We went to bed and had the worst sex we’ve probably ever had. That probably anybody ever had. We didn’t talk on Monday, and Tuesday morning she was gone.
Most people would probably say that Monday is the worst day of the week, and that I’ve just proved it. But it’s still Sunday that I hate the most. If we had had that conversation and that terrible sex on a Monday, we could have blamed it on being Monday. On anything, really. I would have been skipping work—it would have been romantic and spontaneous. But we did it on “God’s day”. It was like he designed a day on which Inès and I were destined to fuck each other to kingdom come and God Almighty would still come out on top. I don’t know that Inès was ever religious, but what chance did I have? I was not her god. And it wasn’t even because I was just an average guy. I was Spenser Staten, the yacht guy. The ticket, the bridge, the rope, getting man-handled and stepped on until she’d reached the other side. But to me there was no other side. No matter how I craned my neck I could only have knowledge about what was above and what was below.

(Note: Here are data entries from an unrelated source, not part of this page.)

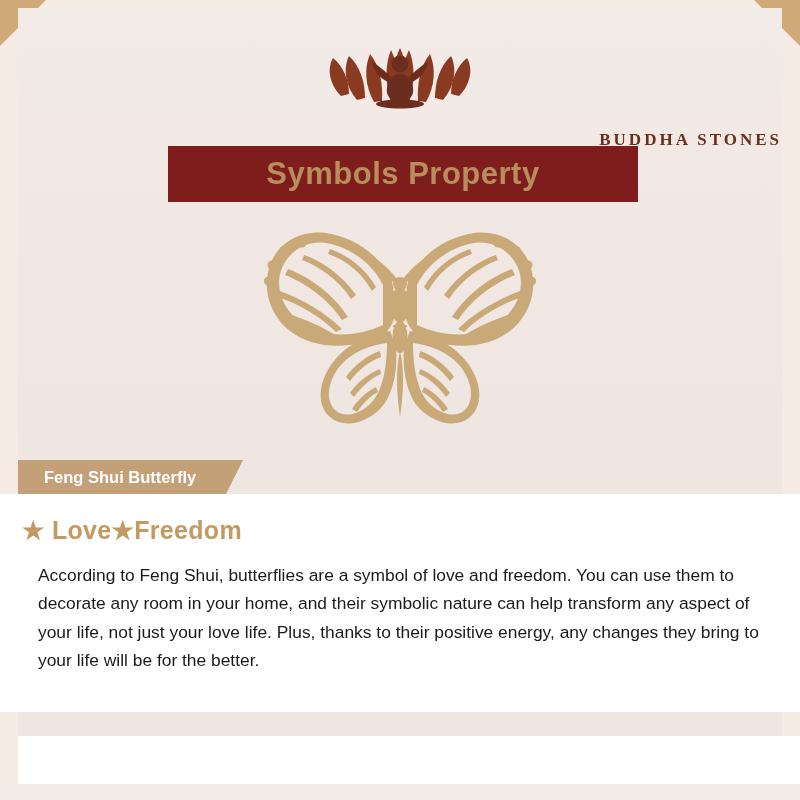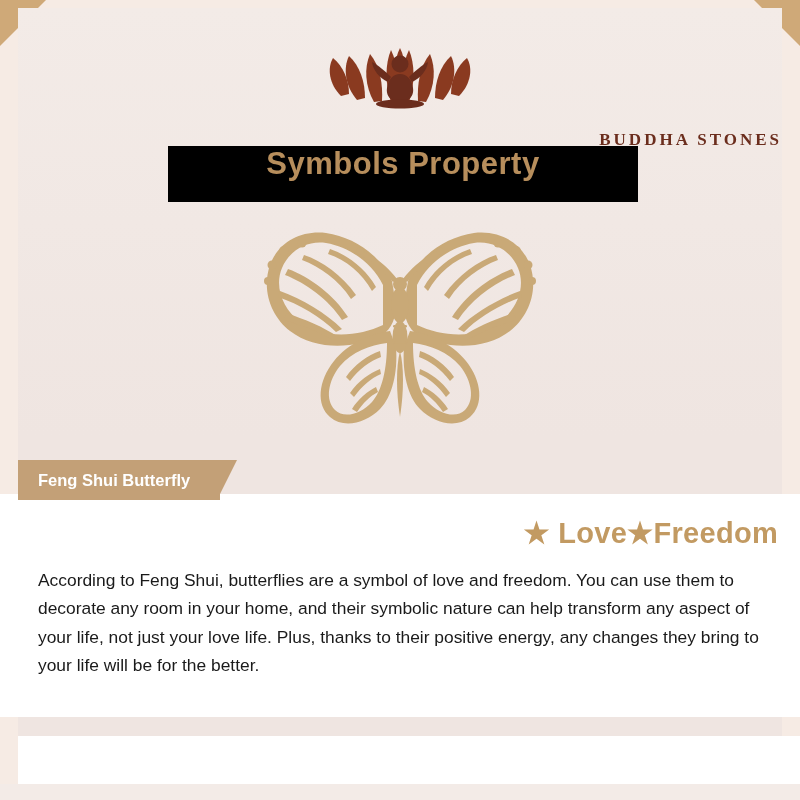--- a/index.html
+++ b/index.html
@@ -84,22 +84,23 @@
     text-align: right;
   }
 
   
   .title-band {
     position: absolute;
     left: 150px;
     top: 138px;
     width: 470px;
     height: 56px;
-    background: #000000;
+    background: #7f1d1d;
     display: flex;
+    align-items: center;
     justify-content: center;
   }
   .title-band .title-text {
     font-size: 31px;
     font-weight: bold;
     color: #b78e5c;
     letter-spacing: 0.5px;
   }
 
   
@@ -112,28 +113,28 @@
     display: flex;
     align-items: center;
     justify-content: center;
   }
 
   
   .ribbon {
     position: absolute;
     left: 0;
     top: 452px;
-    height: 40px;
+    height: 34px;
     background: #c3a077;
     color: #ffffff;
     font-size: 16.5px;
     font-weight: bold;
     display: flex;
     align-items: center;
-    padding-left: 20px;
+    padding-left: 26px;
     padding-right: 30px;
     box-sizing: border-box;
     z-index: 5;
   }
   .ribbon::after {
     content: "";
     position: absolute;
     right: -17px;
     top: 0;
     width: 0; height: 0;
@@ -146,22 +147,22 @@
     position: absolute;
     left: 0;
     top: 486px;
     width: 800px;
     background: #ffffff;
     padding: 18px 22px 22px 22px;
     box-sizing: border-box;
     margin-left: -18px;
   }
   .subtitle {
-    text-align: right;
-    font-size: 29px;
+    text-align: left;
+    font-size: 25px;
     font-weight: bold;
     color: #c29a62;
     margin: 4px 0 12px 0;
     letter-spacing: 0.3px;
   }
   .subtitle .star { color: #c29a62; }
   .body-copy {
     font-size: 17.4px;
     line-height: 1.63;
     color: #1a1a1a;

It’s clever, really. Calling Sunday rest. You let your guard down. You think you can be Jean-Pierre or Clark or Sebastian during the week and on Sunday no one will know that you’re really Spenser Staten, the yacht guy. But the Alpha and Omega does. And he’s fucking your French wife while you rest on the fact that you’re Spenser the yacht guy. Well, I won’t be resting anymore. I’ll rest when I’m dead. Which, admittedly, could be soon, given all the blasphemy I’ve been spouting.
Ah well. Tomorrow’s Sunday. Maybe I’ll go sit on the veranda.